▸ **What you are asked to do**:
From the entries below, report how many lines contain the string "files". Give only that number.

(Content revision data)
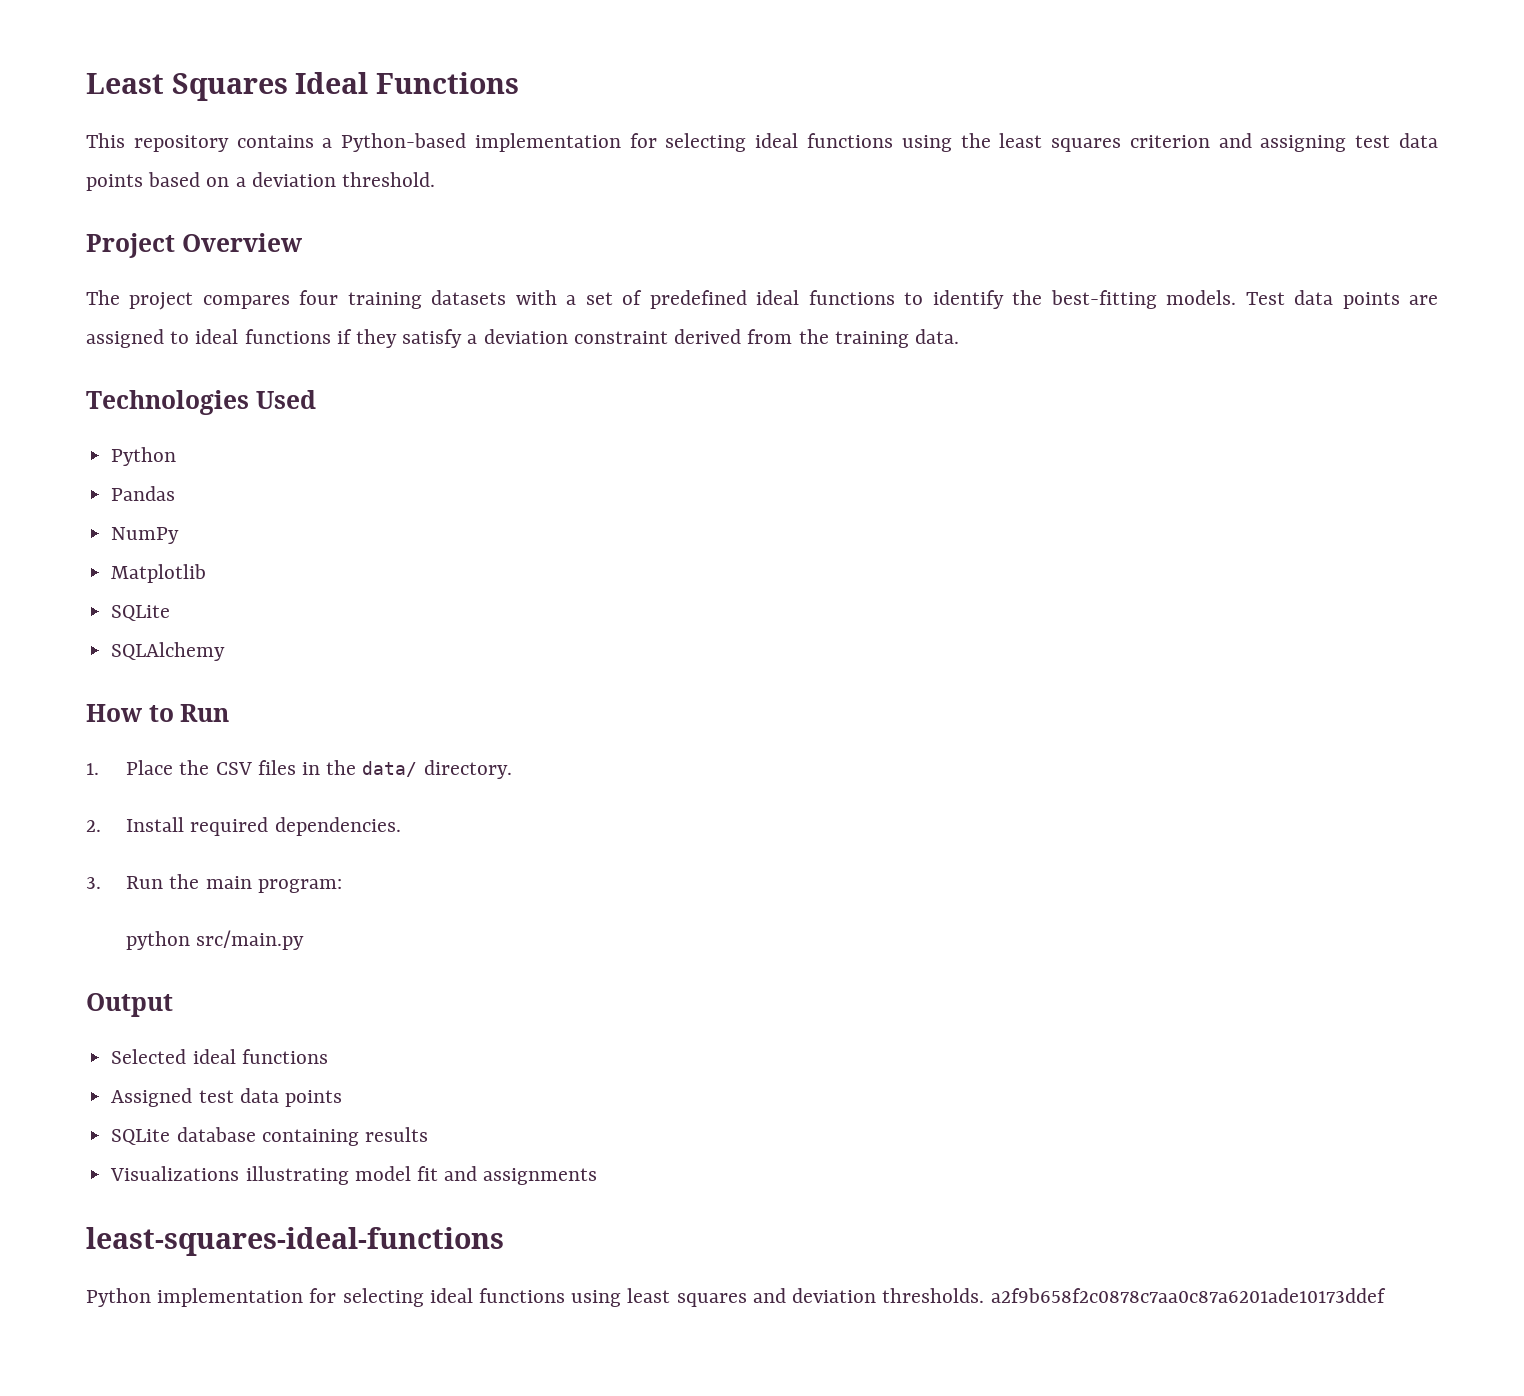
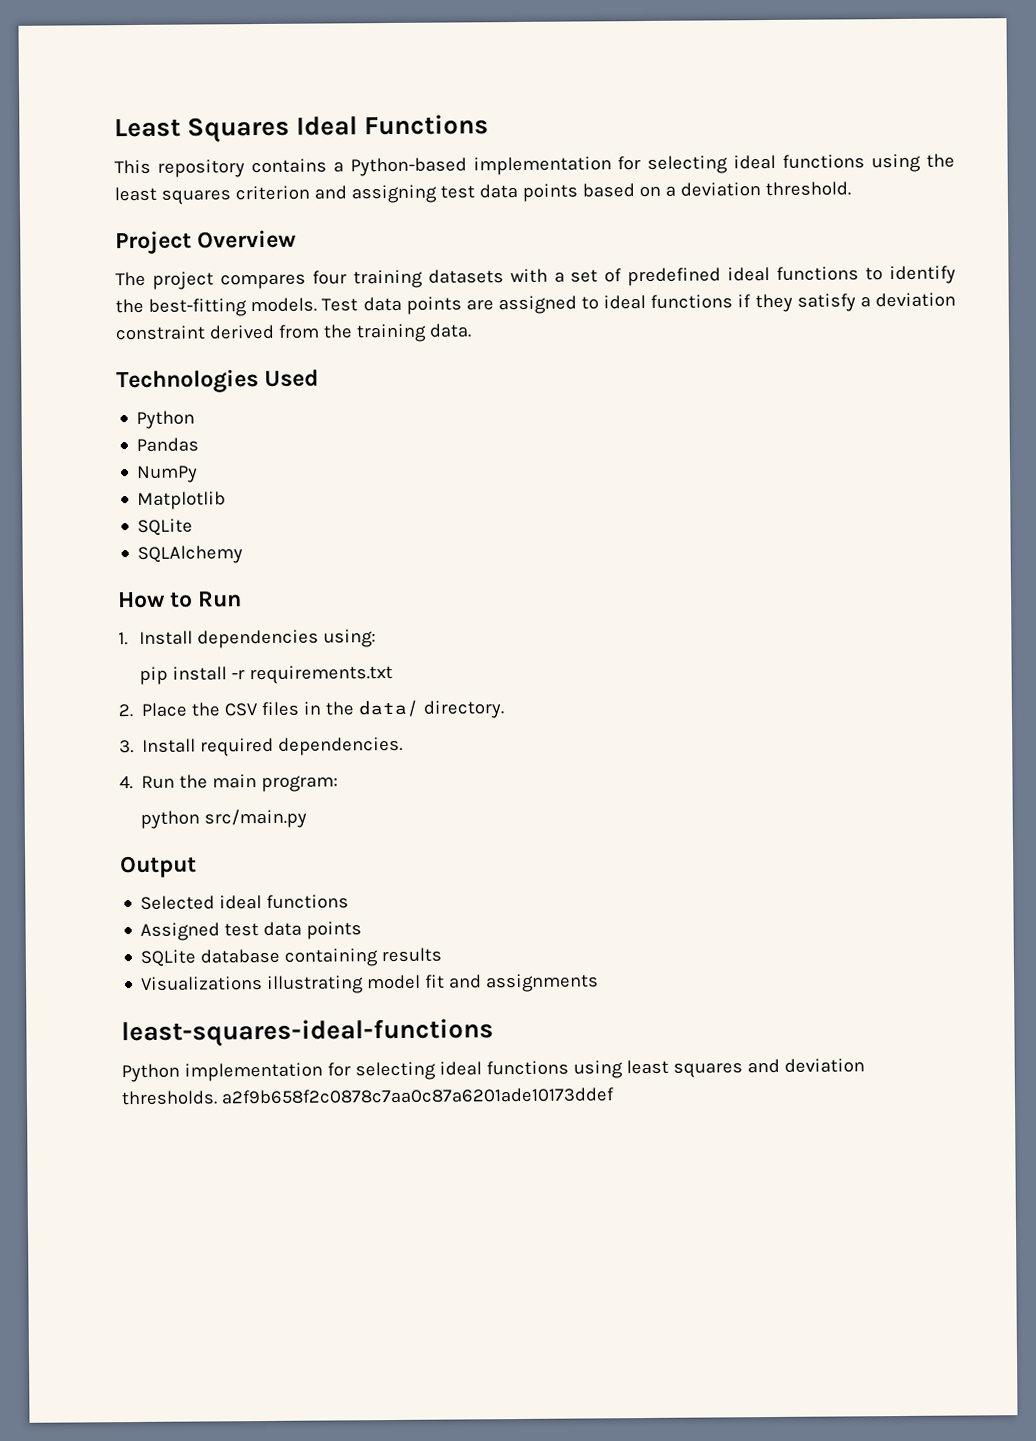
- 1. Place the CSV files in the data/ directory.
+ 1. Install dependencies using:
+ pip install -r requirements.txt
+ 2. Place the CSV files in the data/ directory.
- 2. Install required dependencies.
+ 3. Install required dependencies.
- 3. Run the main program:
+ 4. Run the main program:

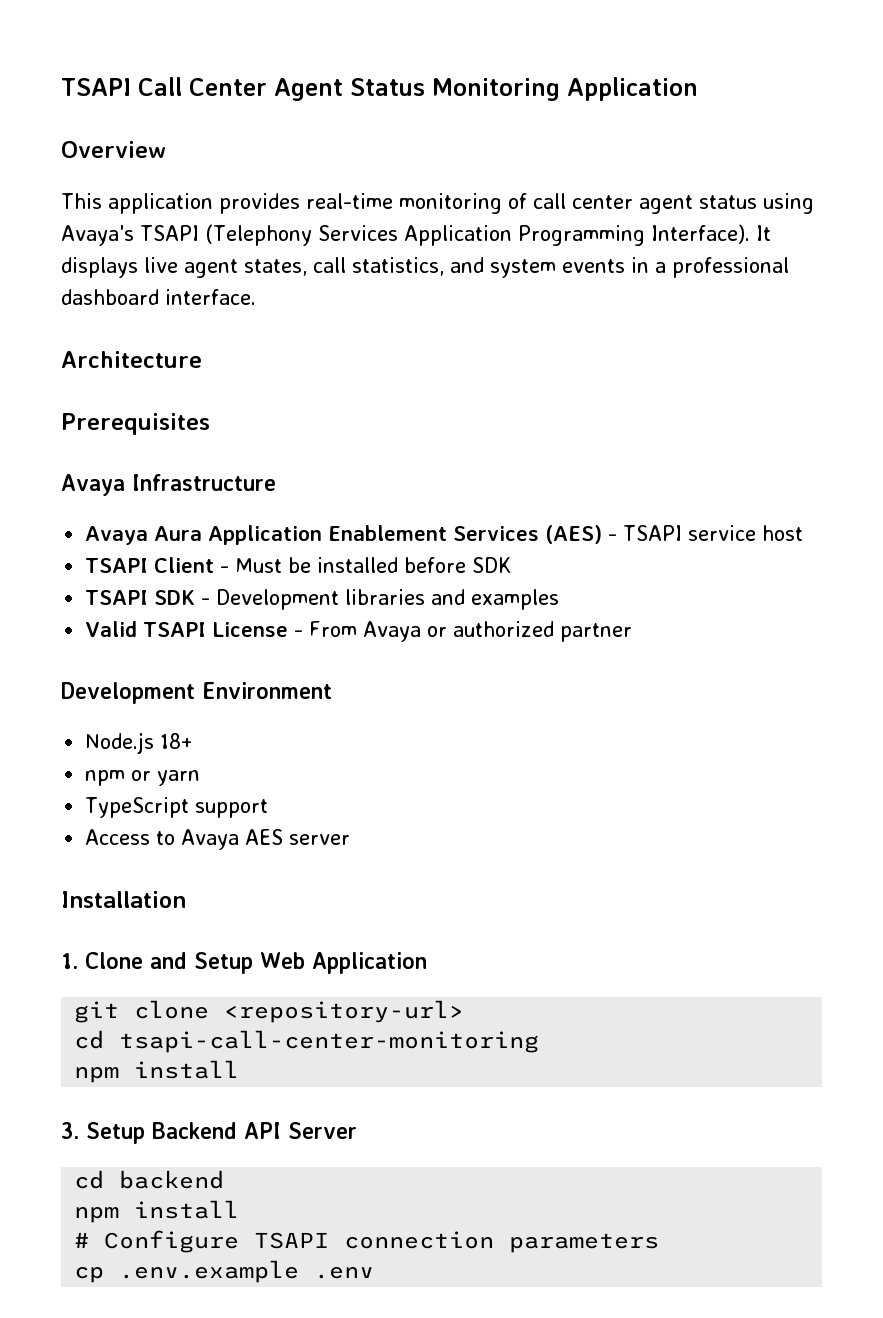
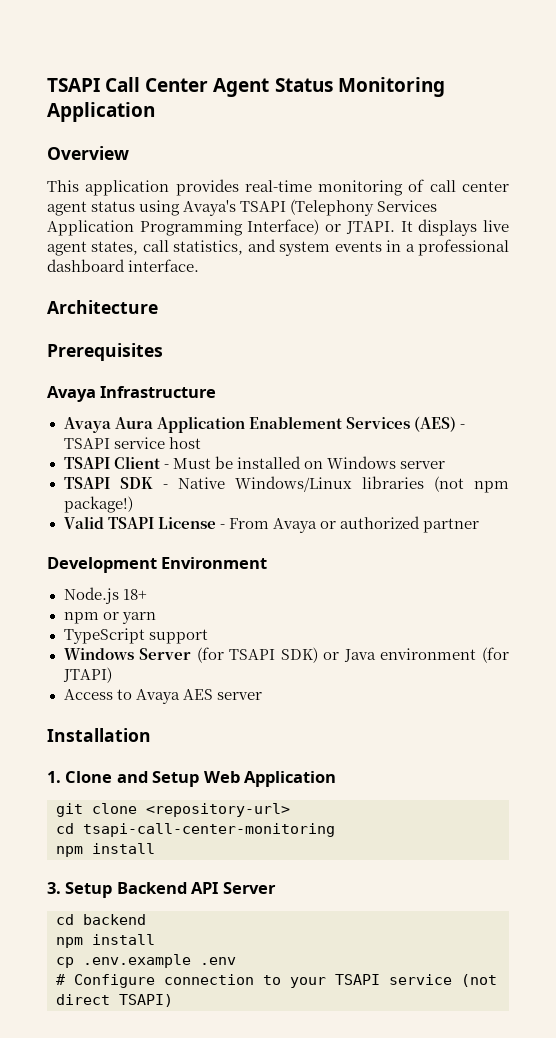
- This application provides real-time monitoring of call center agent status using Avaya's TSAPI (Telephony Services Application Programming Interface).
+ This application provides real-time monitoring of call center agent status using Avaya's TSAPI (Telephony Services Application Programming Interface) or JTAPI.
- TSAPI Client - Must be installed before SDK
+ TSAPI Client - Must be installed on Windows server
- TSAPI SDK - Development libraries and examples
+ TSAPI SDK - Native Windows/Linux libraries (not npm package!)
+ Windows Server (for TSAPI SDK) or Java environment (for JTAPI)
- # Configure TSAPI connection parameters
  cp .env.example .env
+ # Configure connection to your TSAPI service (not direct TSAPI)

▸ **Solution to this problem**:
2